Task description:
How many lines in the data hold the string "Valerian"? State the number alone.

Material shown:
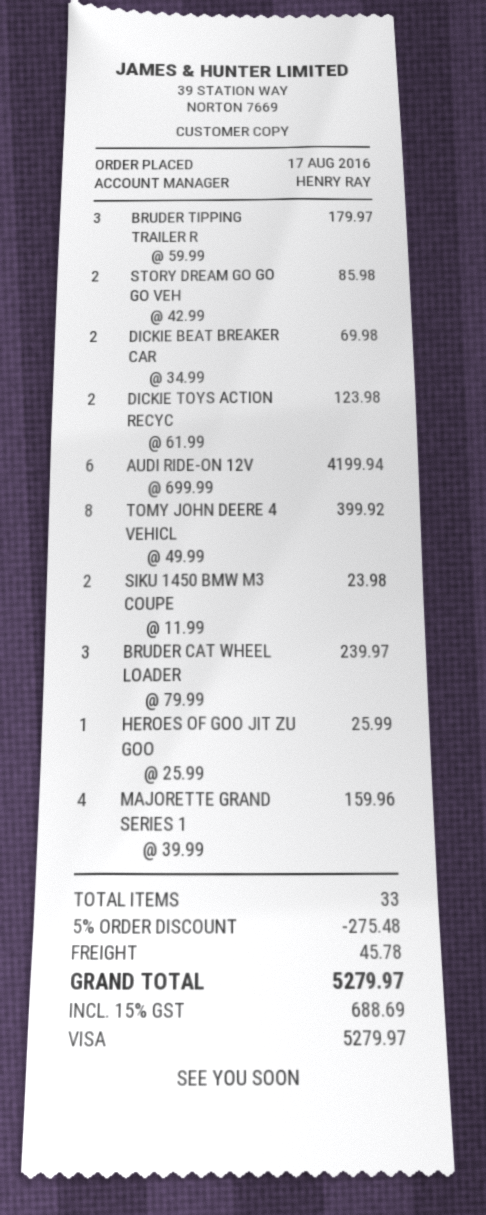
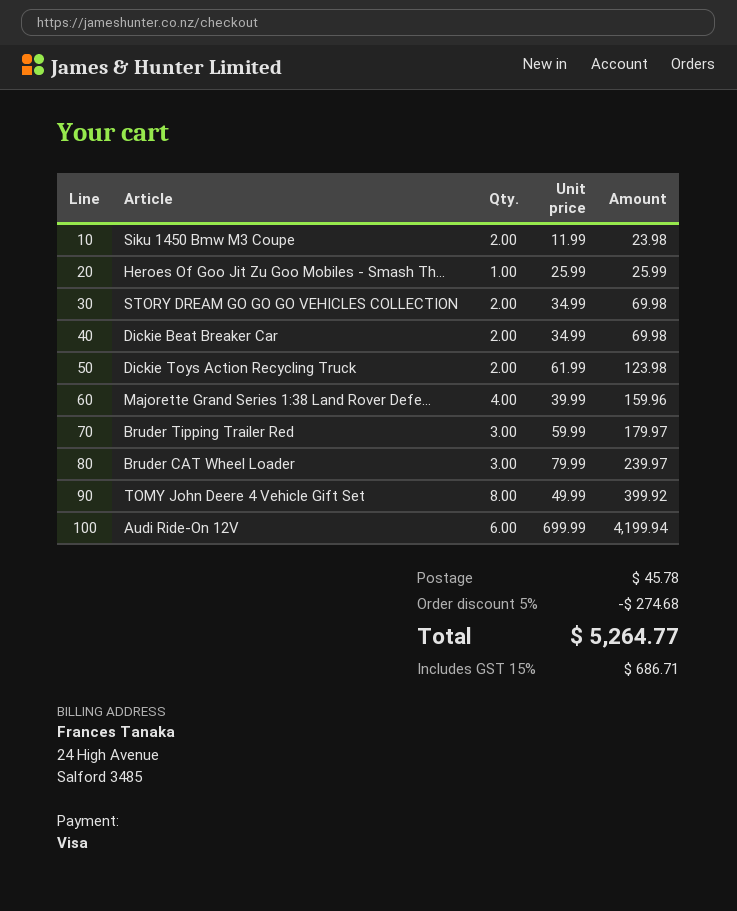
STORY DREAM GO GO GO VEH: 2 x 42.99 = 85.98 -> 2 x 34.99 = 69.98
discount: 5% = 275.48 -> 5% = 274.68
tax: 15% = 688.69 -> 15% = 686.71
total: 5279.97 -> 5264.77

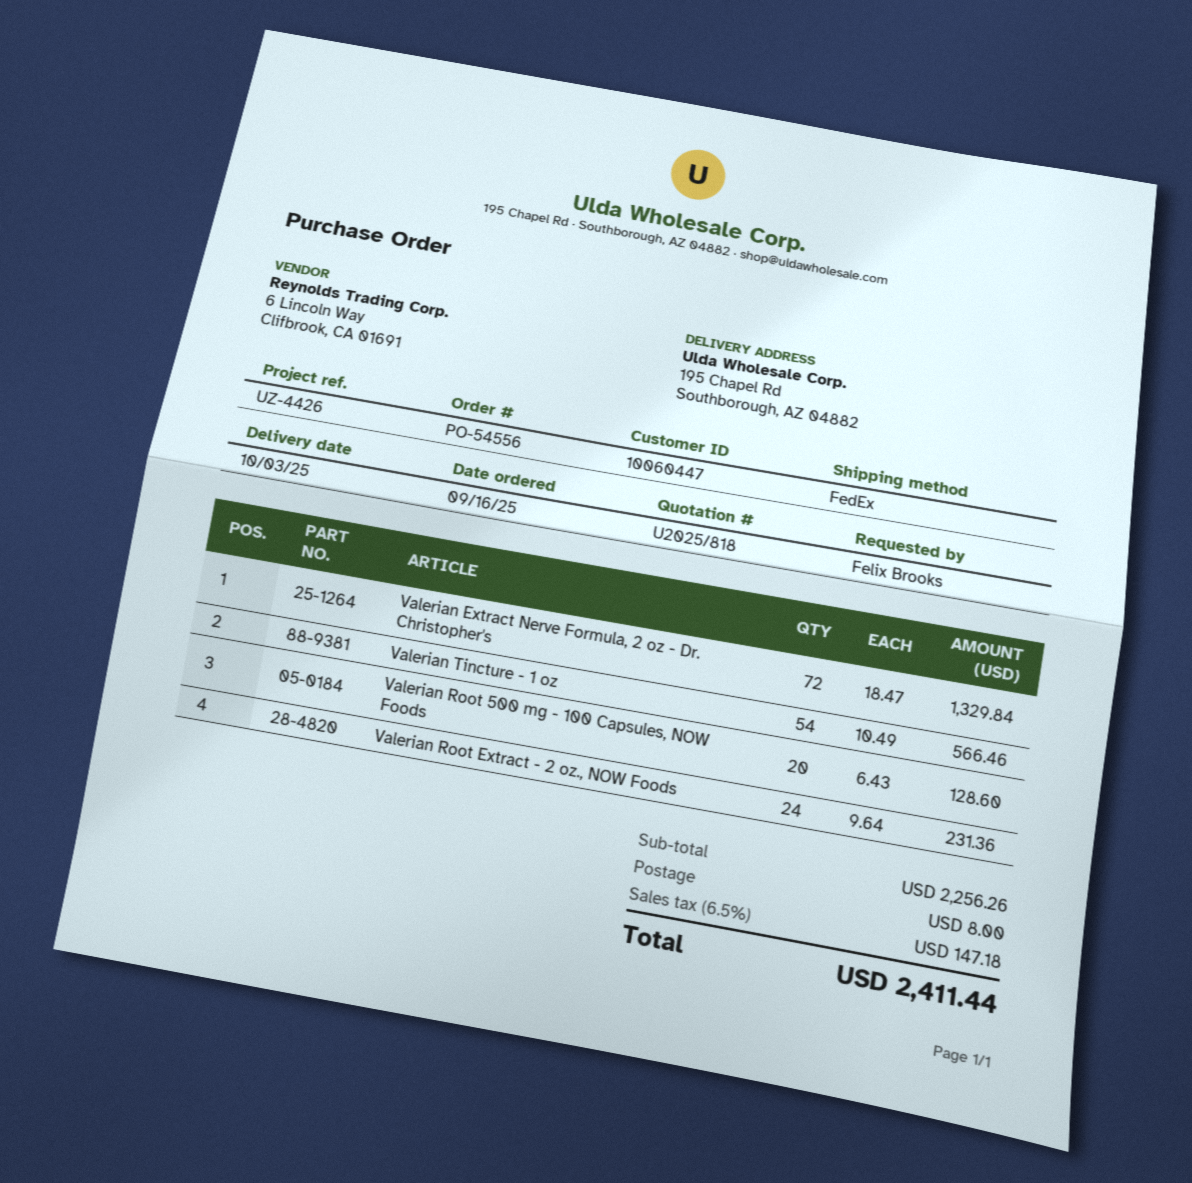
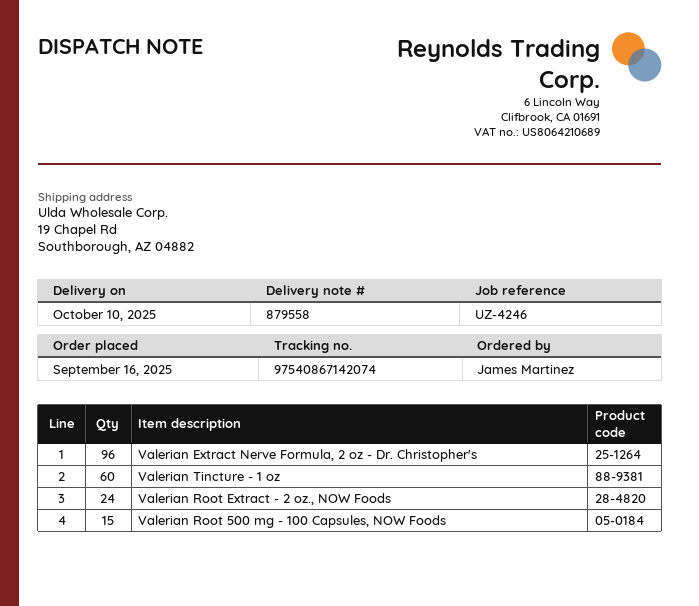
delivery date: 2025-10-03 -> 2025-10-10
reference: UZ-4426 -> UZ-4246
ordered by: Felix Brooks -> James Martinez
ship to: 195 Chapel Rd, Southborough, AZ 04882 -> 19 Chapel Rd, Southborough, AZ 04882
Valerian Extract Nerve Formula, 2 oz - Dr. Christopher's: 72 -> 96
Valerian Tincture - 1 oz: 54 -> 60
Valerian Root 500 mg - 100 Capsules, NOW Foods: 20 -> 15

Task response:
3